__Data shown__:
Start of Block
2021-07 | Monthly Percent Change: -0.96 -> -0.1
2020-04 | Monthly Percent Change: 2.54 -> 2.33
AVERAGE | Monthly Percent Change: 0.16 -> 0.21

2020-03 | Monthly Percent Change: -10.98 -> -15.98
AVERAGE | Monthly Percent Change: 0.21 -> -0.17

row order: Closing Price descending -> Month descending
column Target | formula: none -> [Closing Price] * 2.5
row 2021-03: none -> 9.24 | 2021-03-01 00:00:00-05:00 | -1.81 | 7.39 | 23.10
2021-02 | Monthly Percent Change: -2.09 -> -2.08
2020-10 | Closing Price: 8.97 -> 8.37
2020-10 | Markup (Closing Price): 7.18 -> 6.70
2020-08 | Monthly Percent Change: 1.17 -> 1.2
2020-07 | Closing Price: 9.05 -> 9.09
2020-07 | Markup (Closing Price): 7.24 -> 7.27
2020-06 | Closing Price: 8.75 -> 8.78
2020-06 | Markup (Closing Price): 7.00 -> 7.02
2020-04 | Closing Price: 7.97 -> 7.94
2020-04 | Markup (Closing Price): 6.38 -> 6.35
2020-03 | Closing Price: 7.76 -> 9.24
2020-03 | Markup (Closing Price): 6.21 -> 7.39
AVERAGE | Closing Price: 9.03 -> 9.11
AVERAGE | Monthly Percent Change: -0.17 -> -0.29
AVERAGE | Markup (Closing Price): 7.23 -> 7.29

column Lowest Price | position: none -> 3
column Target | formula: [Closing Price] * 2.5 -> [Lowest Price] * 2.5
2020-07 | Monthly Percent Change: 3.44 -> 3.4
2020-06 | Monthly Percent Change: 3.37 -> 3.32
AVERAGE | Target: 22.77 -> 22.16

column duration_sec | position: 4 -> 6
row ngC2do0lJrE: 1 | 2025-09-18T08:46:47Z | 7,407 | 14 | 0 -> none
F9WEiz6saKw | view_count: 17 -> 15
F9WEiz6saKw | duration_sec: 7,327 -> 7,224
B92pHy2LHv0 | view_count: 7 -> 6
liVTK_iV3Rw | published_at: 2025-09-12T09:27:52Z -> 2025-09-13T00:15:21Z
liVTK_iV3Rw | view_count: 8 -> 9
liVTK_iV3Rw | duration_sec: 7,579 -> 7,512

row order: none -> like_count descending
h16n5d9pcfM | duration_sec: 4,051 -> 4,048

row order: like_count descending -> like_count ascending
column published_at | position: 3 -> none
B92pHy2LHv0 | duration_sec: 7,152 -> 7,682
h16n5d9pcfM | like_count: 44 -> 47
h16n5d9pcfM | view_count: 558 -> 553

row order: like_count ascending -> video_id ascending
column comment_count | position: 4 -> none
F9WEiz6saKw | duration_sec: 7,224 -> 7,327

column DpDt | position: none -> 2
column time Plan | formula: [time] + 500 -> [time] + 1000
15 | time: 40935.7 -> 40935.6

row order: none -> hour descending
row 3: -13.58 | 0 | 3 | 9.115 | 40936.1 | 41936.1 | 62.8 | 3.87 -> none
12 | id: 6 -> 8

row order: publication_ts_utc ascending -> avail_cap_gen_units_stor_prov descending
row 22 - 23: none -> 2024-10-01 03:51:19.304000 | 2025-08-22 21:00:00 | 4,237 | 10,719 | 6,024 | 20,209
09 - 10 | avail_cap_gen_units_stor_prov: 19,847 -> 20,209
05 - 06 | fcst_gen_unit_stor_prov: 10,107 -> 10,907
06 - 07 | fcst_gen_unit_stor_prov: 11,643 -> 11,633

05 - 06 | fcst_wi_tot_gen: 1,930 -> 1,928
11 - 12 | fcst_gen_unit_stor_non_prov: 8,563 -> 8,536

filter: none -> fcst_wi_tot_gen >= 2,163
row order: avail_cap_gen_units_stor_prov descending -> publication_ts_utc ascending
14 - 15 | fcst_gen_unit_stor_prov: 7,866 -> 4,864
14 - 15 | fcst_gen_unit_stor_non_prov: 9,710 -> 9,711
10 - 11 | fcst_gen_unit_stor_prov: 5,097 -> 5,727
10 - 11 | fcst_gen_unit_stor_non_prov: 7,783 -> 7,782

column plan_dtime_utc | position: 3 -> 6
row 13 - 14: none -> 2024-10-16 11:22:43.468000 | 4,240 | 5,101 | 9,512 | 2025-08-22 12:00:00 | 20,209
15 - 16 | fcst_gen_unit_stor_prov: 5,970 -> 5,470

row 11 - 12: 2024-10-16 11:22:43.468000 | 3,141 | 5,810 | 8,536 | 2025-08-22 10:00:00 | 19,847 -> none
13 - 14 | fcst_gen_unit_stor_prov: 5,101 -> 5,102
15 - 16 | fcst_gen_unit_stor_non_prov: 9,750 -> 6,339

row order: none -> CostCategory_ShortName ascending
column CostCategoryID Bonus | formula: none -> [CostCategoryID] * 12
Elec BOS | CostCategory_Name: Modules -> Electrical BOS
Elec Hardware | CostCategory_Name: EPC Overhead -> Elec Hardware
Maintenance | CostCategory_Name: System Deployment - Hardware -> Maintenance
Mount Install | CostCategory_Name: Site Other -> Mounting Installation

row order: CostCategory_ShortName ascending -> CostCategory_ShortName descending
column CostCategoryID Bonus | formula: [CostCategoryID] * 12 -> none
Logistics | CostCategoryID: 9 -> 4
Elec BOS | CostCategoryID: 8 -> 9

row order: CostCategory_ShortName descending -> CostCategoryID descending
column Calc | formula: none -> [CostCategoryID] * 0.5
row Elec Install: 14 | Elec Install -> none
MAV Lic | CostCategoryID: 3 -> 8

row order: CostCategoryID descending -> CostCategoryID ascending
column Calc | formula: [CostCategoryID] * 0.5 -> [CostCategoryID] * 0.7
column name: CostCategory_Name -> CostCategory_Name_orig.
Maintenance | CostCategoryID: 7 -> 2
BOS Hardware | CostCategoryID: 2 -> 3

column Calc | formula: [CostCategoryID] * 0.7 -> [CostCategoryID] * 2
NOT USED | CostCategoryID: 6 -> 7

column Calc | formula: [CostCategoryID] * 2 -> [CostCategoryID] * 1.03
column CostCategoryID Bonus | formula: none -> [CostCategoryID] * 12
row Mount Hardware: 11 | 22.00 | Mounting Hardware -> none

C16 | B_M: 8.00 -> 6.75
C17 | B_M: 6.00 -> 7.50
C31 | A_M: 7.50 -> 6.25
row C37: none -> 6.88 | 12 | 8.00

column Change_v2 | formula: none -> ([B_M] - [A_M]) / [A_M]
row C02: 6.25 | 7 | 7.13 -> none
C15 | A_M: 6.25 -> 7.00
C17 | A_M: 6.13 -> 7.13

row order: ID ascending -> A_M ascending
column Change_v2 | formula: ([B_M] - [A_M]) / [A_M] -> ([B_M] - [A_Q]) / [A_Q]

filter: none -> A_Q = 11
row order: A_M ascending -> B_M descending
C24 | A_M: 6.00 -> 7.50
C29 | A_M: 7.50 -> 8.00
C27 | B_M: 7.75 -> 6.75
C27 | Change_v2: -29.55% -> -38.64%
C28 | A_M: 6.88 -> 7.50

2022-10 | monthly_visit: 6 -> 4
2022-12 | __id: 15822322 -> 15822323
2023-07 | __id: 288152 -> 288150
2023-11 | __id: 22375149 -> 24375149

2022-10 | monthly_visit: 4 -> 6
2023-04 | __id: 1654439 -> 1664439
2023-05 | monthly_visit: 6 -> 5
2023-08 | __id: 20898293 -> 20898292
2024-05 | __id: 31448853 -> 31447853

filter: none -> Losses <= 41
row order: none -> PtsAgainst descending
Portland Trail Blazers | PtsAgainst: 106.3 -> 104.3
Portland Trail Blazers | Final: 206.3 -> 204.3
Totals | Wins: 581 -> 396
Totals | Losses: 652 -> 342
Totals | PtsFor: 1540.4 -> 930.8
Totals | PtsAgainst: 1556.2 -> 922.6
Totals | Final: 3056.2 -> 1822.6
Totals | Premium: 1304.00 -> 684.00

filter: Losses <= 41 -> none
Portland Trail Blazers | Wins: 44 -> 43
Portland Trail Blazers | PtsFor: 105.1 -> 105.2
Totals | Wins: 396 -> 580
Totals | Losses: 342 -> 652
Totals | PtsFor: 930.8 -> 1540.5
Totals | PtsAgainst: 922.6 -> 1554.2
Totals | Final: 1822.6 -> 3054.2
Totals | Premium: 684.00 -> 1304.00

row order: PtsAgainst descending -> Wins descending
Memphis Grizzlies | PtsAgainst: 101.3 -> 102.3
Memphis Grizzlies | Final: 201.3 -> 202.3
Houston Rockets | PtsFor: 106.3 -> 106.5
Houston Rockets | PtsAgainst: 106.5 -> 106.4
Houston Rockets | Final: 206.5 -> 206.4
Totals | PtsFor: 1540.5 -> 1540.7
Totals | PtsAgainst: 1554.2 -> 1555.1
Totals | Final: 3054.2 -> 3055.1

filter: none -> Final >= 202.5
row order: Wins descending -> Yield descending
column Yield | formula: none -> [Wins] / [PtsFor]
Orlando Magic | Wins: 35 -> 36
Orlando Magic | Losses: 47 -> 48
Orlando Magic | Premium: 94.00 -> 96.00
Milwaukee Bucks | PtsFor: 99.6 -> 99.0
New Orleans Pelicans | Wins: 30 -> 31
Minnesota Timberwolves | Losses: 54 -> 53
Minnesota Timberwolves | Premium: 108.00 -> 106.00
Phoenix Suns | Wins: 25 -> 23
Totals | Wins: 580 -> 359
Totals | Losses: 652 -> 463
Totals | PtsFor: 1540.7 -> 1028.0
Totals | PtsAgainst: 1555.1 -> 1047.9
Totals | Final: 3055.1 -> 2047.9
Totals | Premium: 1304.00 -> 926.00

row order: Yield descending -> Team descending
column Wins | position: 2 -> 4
End of Block
__Activity__: Copy each line of the records containing the string "Hardware".

__Reply to the exercise__:
Elec Hardware | CostCategory_Name: EPC Overhead -> Elec Hardware
Maintenance | CostCategory_Name: System Deployment - Hardware -> Maintenance
BOS Hardware | CostCategoryID: 2 -> 3
row Mount Hardware: 11 | 22.00 | Mounting Hardware -> none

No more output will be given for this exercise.